(Data in this exercise):

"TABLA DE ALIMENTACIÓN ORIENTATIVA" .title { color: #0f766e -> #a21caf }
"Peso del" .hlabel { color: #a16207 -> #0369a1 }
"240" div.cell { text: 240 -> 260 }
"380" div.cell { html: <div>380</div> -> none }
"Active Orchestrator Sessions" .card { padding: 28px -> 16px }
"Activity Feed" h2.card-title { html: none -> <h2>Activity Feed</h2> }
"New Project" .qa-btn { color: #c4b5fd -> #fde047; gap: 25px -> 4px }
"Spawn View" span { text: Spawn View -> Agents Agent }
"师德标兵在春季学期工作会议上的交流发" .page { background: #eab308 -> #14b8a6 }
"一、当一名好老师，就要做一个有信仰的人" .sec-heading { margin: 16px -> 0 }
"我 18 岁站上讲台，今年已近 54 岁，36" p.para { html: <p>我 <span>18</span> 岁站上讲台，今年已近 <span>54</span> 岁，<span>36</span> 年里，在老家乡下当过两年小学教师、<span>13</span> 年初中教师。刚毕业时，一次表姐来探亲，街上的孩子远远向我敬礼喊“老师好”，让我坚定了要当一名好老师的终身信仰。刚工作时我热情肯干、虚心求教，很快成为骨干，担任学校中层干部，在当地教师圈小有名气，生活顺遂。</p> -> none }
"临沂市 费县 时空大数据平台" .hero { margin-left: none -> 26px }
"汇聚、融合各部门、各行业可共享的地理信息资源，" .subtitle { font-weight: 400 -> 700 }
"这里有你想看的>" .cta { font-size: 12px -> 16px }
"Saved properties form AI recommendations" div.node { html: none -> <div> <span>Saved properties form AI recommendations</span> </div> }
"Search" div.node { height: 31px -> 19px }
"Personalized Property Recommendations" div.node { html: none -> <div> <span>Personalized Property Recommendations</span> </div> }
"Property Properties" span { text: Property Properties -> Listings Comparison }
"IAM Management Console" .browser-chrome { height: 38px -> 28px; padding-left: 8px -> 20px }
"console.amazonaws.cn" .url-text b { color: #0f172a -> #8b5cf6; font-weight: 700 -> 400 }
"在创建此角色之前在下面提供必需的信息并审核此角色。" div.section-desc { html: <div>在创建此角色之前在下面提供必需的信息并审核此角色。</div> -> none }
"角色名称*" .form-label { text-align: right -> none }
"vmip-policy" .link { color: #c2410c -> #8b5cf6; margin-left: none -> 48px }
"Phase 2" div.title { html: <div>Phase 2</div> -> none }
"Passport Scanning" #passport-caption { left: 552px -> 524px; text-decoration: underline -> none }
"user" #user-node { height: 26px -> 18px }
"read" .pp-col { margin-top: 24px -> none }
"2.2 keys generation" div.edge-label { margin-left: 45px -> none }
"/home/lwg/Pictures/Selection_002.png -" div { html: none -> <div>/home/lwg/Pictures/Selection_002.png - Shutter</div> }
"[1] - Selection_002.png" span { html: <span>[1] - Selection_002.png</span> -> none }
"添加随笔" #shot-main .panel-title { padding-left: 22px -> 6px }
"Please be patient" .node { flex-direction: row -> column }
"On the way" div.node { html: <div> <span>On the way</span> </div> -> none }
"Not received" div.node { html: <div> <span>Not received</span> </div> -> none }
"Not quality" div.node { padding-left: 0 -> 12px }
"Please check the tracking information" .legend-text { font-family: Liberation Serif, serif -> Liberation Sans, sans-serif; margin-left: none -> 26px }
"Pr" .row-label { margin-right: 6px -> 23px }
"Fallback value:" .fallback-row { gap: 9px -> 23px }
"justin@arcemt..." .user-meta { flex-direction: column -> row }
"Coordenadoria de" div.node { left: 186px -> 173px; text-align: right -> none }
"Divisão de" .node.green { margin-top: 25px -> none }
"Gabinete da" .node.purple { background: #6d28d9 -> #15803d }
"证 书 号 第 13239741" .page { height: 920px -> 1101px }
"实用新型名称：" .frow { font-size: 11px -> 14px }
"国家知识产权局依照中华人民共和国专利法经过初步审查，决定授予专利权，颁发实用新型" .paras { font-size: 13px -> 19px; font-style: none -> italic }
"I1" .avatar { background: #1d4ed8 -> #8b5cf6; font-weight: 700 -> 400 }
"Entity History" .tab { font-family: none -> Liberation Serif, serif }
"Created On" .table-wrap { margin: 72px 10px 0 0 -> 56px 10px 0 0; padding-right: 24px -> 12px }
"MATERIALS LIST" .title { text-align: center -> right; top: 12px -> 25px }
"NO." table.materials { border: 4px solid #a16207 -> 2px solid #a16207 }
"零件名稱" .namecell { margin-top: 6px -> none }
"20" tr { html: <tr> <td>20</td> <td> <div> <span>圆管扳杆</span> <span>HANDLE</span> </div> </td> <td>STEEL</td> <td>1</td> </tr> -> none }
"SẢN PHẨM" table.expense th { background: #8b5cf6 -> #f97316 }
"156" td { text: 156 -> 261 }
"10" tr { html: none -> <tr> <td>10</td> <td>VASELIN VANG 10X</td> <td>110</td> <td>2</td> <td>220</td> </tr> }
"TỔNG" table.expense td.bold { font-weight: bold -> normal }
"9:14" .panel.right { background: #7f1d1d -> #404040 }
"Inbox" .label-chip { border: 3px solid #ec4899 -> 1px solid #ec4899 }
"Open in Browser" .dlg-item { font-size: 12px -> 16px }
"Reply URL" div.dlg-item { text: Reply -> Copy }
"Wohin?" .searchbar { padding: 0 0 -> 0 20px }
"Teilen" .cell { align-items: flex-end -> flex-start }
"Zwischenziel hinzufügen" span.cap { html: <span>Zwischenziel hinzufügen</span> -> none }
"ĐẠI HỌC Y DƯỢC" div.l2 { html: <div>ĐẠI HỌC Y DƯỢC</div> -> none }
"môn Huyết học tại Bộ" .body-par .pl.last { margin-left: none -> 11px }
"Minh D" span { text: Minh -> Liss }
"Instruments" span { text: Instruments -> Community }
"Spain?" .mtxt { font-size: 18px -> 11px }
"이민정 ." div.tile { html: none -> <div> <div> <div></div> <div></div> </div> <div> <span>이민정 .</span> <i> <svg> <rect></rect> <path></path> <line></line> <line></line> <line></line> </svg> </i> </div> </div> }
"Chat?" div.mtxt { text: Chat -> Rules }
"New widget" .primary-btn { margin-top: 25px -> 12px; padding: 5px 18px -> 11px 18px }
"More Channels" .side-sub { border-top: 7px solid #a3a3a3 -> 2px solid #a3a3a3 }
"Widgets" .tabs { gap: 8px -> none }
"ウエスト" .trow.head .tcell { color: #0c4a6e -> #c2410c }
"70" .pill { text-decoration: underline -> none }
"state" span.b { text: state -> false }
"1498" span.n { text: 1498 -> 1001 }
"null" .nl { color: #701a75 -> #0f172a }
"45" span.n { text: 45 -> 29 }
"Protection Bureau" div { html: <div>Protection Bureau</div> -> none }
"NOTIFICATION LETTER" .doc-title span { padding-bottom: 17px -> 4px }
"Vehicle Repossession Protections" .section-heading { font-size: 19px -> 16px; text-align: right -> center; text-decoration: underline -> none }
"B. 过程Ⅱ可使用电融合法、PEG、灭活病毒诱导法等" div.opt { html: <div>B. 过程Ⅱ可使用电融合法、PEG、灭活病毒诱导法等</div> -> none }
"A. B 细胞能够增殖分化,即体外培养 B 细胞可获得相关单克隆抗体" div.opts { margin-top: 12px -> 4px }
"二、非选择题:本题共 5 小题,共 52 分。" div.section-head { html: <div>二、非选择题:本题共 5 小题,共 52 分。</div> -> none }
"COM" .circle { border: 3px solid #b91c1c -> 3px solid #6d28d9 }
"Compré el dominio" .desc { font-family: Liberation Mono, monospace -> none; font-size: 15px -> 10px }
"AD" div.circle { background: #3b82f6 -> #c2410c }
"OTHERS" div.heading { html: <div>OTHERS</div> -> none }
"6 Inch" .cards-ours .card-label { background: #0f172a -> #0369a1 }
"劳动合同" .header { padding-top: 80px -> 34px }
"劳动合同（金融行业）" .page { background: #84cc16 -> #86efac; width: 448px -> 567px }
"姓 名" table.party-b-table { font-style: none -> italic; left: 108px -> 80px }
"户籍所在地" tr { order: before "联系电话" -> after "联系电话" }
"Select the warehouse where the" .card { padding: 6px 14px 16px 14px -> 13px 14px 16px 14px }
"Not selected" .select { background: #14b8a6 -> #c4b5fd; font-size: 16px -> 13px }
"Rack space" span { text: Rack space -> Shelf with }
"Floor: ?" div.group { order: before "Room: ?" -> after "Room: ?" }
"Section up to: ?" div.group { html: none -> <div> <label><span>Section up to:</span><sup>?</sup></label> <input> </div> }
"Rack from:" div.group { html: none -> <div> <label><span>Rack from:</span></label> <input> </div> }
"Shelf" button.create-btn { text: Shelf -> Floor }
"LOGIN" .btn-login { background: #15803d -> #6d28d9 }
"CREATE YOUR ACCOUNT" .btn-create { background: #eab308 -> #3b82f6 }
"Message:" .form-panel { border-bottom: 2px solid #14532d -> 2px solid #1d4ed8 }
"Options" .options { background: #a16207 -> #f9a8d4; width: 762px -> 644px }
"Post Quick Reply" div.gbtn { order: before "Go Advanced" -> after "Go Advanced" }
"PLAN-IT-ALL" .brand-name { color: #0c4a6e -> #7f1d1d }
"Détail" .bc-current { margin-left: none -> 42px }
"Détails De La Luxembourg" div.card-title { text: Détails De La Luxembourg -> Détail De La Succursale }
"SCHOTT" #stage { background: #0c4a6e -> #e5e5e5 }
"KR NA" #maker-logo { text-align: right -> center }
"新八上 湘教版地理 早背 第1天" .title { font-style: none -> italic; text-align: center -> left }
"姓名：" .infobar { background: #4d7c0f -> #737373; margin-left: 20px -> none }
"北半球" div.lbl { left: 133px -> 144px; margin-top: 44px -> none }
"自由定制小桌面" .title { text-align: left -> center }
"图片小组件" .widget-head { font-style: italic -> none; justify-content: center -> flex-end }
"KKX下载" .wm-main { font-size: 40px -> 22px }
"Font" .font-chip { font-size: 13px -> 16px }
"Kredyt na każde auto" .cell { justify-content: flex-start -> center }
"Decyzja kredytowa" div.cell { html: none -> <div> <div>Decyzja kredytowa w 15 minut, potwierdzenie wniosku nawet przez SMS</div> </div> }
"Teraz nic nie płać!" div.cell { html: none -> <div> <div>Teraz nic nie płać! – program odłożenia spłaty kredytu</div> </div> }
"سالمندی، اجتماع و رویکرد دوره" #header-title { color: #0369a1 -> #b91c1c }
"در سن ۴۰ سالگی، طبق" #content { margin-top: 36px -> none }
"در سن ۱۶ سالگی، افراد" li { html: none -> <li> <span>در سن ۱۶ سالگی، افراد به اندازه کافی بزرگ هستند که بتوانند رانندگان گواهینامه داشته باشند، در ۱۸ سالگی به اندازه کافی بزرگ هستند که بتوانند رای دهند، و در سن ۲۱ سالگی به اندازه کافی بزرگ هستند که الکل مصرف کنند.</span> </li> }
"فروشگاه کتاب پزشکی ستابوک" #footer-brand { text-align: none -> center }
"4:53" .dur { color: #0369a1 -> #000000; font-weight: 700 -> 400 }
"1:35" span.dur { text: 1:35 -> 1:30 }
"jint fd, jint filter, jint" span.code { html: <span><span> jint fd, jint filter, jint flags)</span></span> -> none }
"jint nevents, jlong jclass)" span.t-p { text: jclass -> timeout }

(What is required): In the data above, start at the line that has "none -> 42px", stop after the line that has "justify-content: flex-start ->", and print every line in between exactly as it stands.

(Result of the exercise):
"Détail" .bc-current { margin-left: none -> 42px }
"Détails De La Luxembourg" div.card-title { text: Détails De La Luxembourg -> Détail De La Succursale }
"SCHOTT" #stage { background: #0c4a6e -> #e5e5e5 }
"KR NA" #maker-logo { text-align: right -> center }
"新八上 湘教版地理 早背 第1天" .title { font-style: none -> italic; text-align: center -> left }
"姓名：" .infobar { background: #4d7c0f -> #737373; margin-left: 20px -> none }
"北半球" div.lbl { left: 133px -> 144px; margin-top: 44px -> none }
"自由定制小桌面" .title { text-align: left -> center }
"图片小组件" .widget-head { font-style: italic -> none; justify-content: center -> flex-end }
"KKX下载" .wm-main { font-size: 40px -> 22px }
"Font" .font-chip { font-size: 13px -> 16px }
"Kredyt na każde auto" .cell { justify-content: flex-start -> center }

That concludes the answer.